Put me in the camp that says no. Not only do I believe that in this case, if it is coercive, that’s okay, I also know from personal experience that the money involved is not necessarily going to go to buying someone more drugs.

[ Warning: Anecdotal Evidence Ahead ]

I’ve worked (doing vocational seminars) with an organization that runs a methadone program. The people who were in the program were in no way ready to become parents. Of the 300+ women who were served while I was involved in a hands-on capacity, only one was capable of holding a job. One. (She was an assistant manager at an Old Navy store. The head manager was a 20+ AA person who believed in second chances, bless her.) That woman happened to have been in the methadone program for five years and was on a tiny maintenance dosage, but swore up, down and sideways that without that little taste of pseudo-narcotic every morning, she’d be on the streets searching out a fix by lunch.

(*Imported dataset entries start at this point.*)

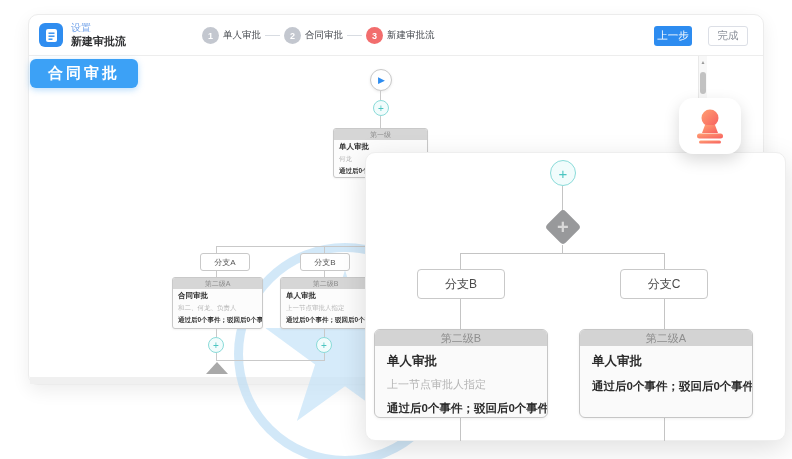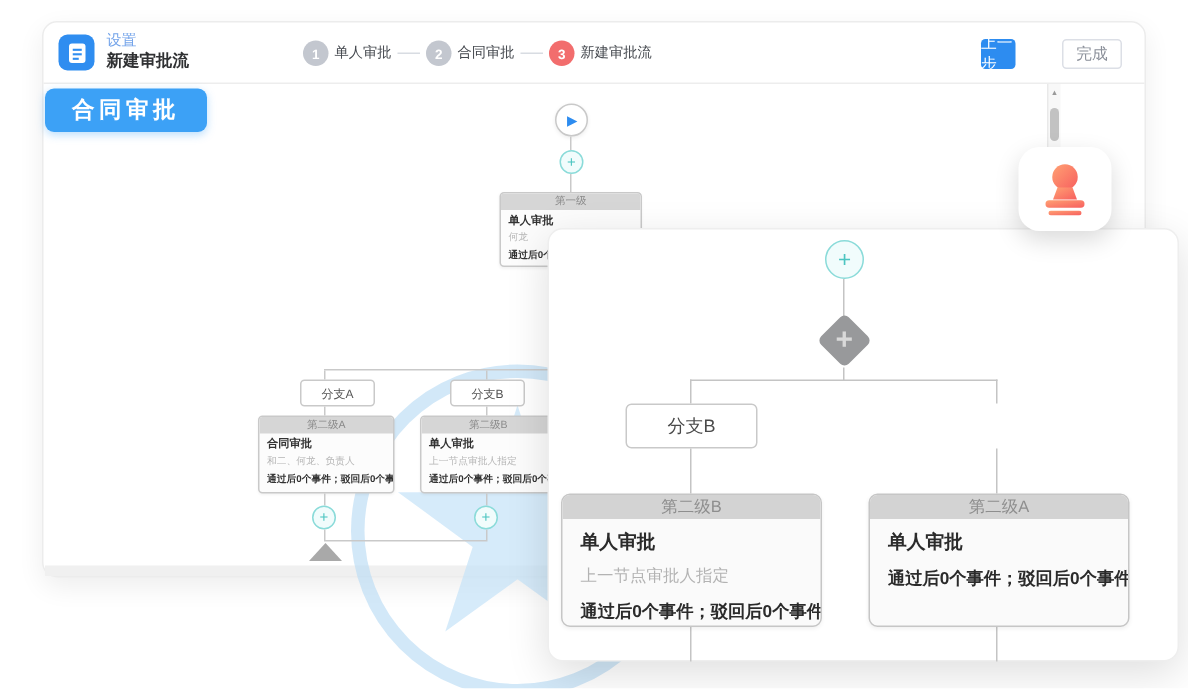--- a/index.html
+++ b/index.html
@@ -15,21 +15,21 @@
   .tb-cat{font-size:10px;color:#74a4ea;}
   .tb-title{font-size:11px;color:#303133;font-weight:bold;margin-top:2px;}
   .steps{position:absolute;left:173px;top:0;height:41px;display:flex;align-items:center;}
   .step{display:flex;align-items:center;}
   .step-circle{width:17px;height:17px;border-radius:50%;background:#c3c7cf;color:#fff;font-size:9px;font-weight:bold;
     display:flex;align-items:center;justify-content:center;}
   .step.active .step-circle{background:#f26d6d;}
   .step-label{margin-left:4px;font-size:9.5px;color:#45494f;white-space:nowrap;}
   .step-dash{width:15px;border-top:1px solid #d8dce2;margin:0 4px;}
   .btn{position:absolute;top:11px;height:20px;border-radius:3px;font-size:10.5px;display:flex;align-items:center;justify-content:center;cursor:pointer;}
-  .btn-prev{left:625px;width:23px;background:#2d8cf0;color:#fff;}
+  .btn-prev{left:625px;width:38px;background:#2d8cf0;color:#fff;}
   .btn-done{left:679px;width:40px;background:#fff;border:1px solid #dcdfe6;color:#8a8f99;}
   .h-scroll-strip{position:absolute;left:1px;top:362px;width:668px;height:7px;background:#f0f0f0;}
   .v-scrollbar{position:absolute;left:669px;top:41px;width:9px;height:328px;background:#f8f8f8;border-left:1px solid #e9e9e9;}
   .v-scroll-arrow{position:absolute;left:0;top:3px;width:8px;text-align:center;font-size:5px;color:#9a9a9a;}
   .v-scroll-thumb{position:absolute;left:1px;top:16px;width:6px;height:22px;background:#c2c2c2;border-radius:3px;}
 
   
   .wm-ring{position:absolute;left:234px;top:243px;width:222px;height:222px;border:9px solid rgba(186,219,244,.65);
     border-radius:50%;z-index:2;}
   .wm-star{position:absolute;left:262px;top:270px;width:166px;height:166px;background:rgba(197,226,248,.7);z-index:2;
@@ -194,20 +194,21 @@
     <div class="vline" style="left:196px;top:33px;width:1px;height:25px;"></div>
     <div class="diamond">
         <span>+</span>
       </div>
     <div class="vline" style="left:196px;top:92px;width:1px;height:9px;"></div>
     <div class="hline" style="left:94px;top:100px;width:205px;height:1px;"></div>
     <div class="vline" style="left:94px;top:100px;width:1px;height:16px;"></div>
     <div class="vline" style="left:298px;top:100px;width:1px;height:16px;"></div>
 
     <div class="branch-box branch-lg" style="left:51px;top:116px;">分支B</div>
+    <div class="branch-box branch-lg" style="left:254px;top:116px;">分支C</div>
 
     <div class="vline" style="left:94px;top:146px;width:1px;height:30px;"></div>
     <div class="vline" style="left:298px;top:146px;width:1px;height:30px;"></div>
 
     <div class="panel-card" style="left:8px;top:176px;">
       <div class="hd">第二级B</div>
       <div class="bd">
         <div class="t">单人审批</div>
         <div class="a">上一节点审批人指定</div>
         <div class="e">通过后0个事件；驳回后0个事件</div>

That woman sought out Crack’s $200 deal on her own, having seen something about the organization on television. (The program refused 1000% to promote Crack.) She wasn’t having irresponsible sex – she was sober, working her program faithfully with nary a slip in more than three years, and married to a man without a drug problem. But that cash incentive helped her this way – she put it toward repairing some of the damage she did to her teeth during her period of drug use. She felt that the appearance of her teeth branded her as a junkie, and that if she could fix that, it would go a long way toward helping her to move to a lifestyle that would help her to not feel like she needed that tiny bit of methadone every day lest she backslide.

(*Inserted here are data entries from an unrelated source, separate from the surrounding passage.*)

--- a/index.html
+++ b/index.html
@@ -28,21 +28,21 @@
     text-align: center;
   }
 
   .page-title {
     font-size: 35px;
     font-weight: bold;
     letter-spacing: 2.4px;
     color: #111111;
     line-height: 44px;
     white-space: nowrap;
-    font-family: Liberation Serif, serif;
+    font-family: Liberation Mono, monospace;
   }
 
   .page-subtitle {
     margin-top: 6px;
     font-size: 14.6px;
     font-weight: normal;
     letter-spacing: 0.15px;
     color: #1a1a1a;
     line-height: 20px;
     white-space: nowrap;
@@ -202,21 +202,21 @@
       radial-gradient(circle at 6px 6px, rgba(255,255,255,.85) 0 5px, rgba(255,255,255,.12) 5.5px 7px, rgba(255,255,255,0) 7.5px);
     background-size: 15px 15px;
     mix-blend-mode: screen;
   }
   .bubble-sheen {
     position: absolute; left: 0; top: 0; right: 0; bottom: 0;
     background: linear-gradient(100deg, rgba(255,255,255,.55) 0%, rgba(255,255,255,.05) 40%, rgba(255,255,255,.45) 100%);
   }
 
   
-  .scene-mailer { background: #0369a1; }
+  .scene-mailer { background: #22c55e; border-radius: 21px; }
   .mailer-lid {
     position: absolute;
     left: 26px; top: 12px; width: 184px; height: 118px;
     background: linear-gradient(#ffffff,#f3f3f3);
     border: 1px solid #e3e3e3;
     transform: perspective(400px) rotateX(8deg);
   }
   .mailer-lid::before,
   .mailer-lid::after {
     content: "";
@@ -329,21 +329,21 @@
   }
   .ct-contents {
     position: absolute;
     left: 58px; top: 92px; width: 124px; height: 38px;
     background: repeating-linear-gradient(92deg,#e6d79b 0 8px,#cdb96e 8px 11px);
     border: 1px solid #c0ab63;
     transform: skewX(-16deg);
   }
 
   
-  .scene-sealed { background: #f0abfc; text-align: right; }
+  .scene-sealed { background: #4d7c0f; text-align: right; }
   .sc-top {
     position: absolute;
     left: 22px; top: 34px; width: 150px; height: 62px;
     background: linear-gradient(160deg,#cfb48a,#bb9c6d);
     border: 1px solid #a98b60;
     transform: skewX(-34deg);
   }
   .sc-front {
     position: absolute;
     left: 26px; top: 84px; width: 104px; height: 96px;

I haven’t seen her in the context of the program in a while (I haven’t done a seminar since having Baby tlw last summer, something I need to rectify soon) but I have seen her a couple of times at her place of work, and she is still on the right track – and now she’s able to smile without shame. If she was coerced by $200, I’m glad. It’s done a world of good for her.

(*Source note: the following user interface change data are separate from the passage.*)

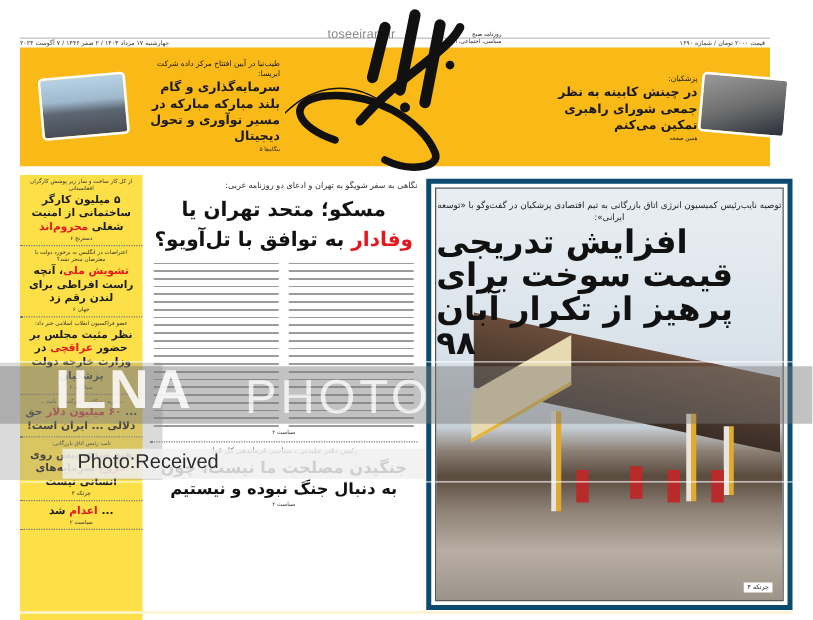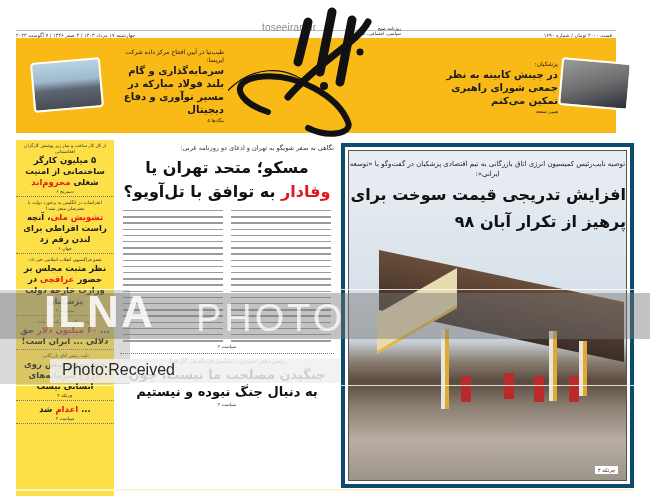--- a/index.html
+++ b/index.html
@@ -46,21 +46,21 @@
   .mid-ref { font-size: 4.5px; color: #333; margin-top: 2px; }
   .mid-divider { border-top: 1px dotted #777; margin: 4px 0 3px; }
   .mid-kicker2 { font-size: 6px; color: #333; }
   .mid-head2 { font-size: 13px; font-weight: bold; line-height: 17px; color: #111; margin-top: 2px; }
 
   
   .main-box { position: absolute; top: 143px; left: 341px; width: 293px; height: 345px; border: 4px solid #0c4a6e; background: #fff; }
   .main-inner { position: absolute; top: 3px; left: 3px; right: 3px; bottom: 3px; border: 1px solid #555;
     background: linear-gradient(180deg, #e9eef3 0%, #d9e2ea 40%, #c7cfd6 58%, #8a7e72 64%, #5a4a3e 70%, #8d8074 78%, #b8aea3 88%, #9d9489 100%); overflow: hidden; }
   .main-kicker { position: absolute; top: 8px; left: 0; right: 0; font-size: 7px; line-height: 10px; color: #1a1a1a; direction: rtl; text-align: center; }
-  .main-head { position: absolute; top: 30px; left: 0; right: 0; font-size: 16px; font-weight: bold; line-height: 27px; color: #111; direction: rtl; text-align: right; }
+  .main-head { position: absolute; top: 30px; left: 0; right: 0; font-size: 26px; font-weight: bold; line-height: 27px; color: #111; direction: rtl; text-align: left; }
   .station-roof { position: absolute; top: 125px; left: 30px; width: 245px; height: 60px; background: linear-gradient(180deg, #6a4d3a 0%, #3b2e27 100%); transform: skewY(12deg); }
   .station-sign { position: absolute; top: 140px; left: 28px; width: 80px; height: 40px; background: #e7d9b0; transform: skewY(-30deg); border-bottom: 3px solid #e3b53b; }
   .pillar { position: absolute; width: 8px; background: linear-gradient(90deg, #e8e4df 0 50%, #e0aa2e 50%); }
   .pump { position: absolute; width: 10px; height: 26px; background: #b92a2a; }
   .photo-credit-tag { position: absolute; bottom: 6px; right: 8px; font-size: 5px; background: #fff; color: #111; padding: 1px 3px; direction: rtl; }
 
   .bottom-strip { position: absolute; top: 489px; left: 16px; width: 618px; height: 2px; background: #fdf3d2; }
 
   
   .watermark-band { position: absolute; top: 293px; left: 0; width: 650px; height: 46px; background: rgba(120,120,120,0.45); z-index: 10; }
@@ -93,21 +93,21 @@
       <path d="M70 60 L 80 20 M 92 70 L 104 10 M 112 80 L 124 18" stroke="#111" stroke-width="9" stroke-linecap="round"></path>
       <path d="M60 95 C 90 60, 130 40, 140 20" fill="none" stroke="#111" stroke-width="7" stroke-linecap="round"></path>
       <circle cx="96" cy="84" r="4" fill="#111"></circle>
       <circle cx="132" cy="50" r="3.5" fill="#111"></circle>
     </svg>
   </div>
 
   <div class="photo-group"></div>
   <div class="teaser-left">
     <div class="t-kicker">طیب‌نیا در آیین افتتاح مرکز داده شرکت ایریسا:</div>
-    <div class="t-head">سرمایه‌گذاری و گام بلند فولاد مبارکه در مسیر نوآوری و دفاع دیجیتال</div>
+    <div class="t-head">سرمایه‌گذاری و گام بلند مبارکه مبارکه در مسیر نوآوری و تحول دیجیتال</div>
     <div class="t-ref">بنگاه‌ها ۵</div>
   </div>
 
   <div class="teaser-right">
     <div class="t-kicker">پزشکیان:</div>
     <div class="t-head">در چینش کابینه به نظر جمعی شورای راهبری تمکین می‌کنم</div>
     <div class="t-ref">همین صفحه</div>
   </div>
   <div class="photo-man"></div>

Crack whores should be sterilized whether they like it or not.

A few random, unconnected and somewhat peripheral observations:

  1. erislover says: “Is it immoral for a doctor to give a child a lollipop after a visit?”

Not relevant, considering that the child didn’t know about the lollipop beforehand, was presumably not desperate for the lollipop, and was not thereby convinced to engage in a potentially very threatening procedure: doctors’ visits are not generally the most dangerous thing in the world.

  1. Wouldn’t the offer of $200 make it more likely that some women’s boyfriends/husbands/whatever would force them into sterilization and pocket the cash themselves? Considering that there’s a correlation between abusive relationships and drug addiction, I think it’s more than somewhat irresponsible of CRACK not to worry about this sort of thing.

Oh, and Virgowitch: Welcome to the SDMB. :rolleyes:

-Ulterior

What if the addicts who were sterilized were offered the option of free artificial insemination should they one day clean up and want to have kids? Would that not solve the moral dilemma?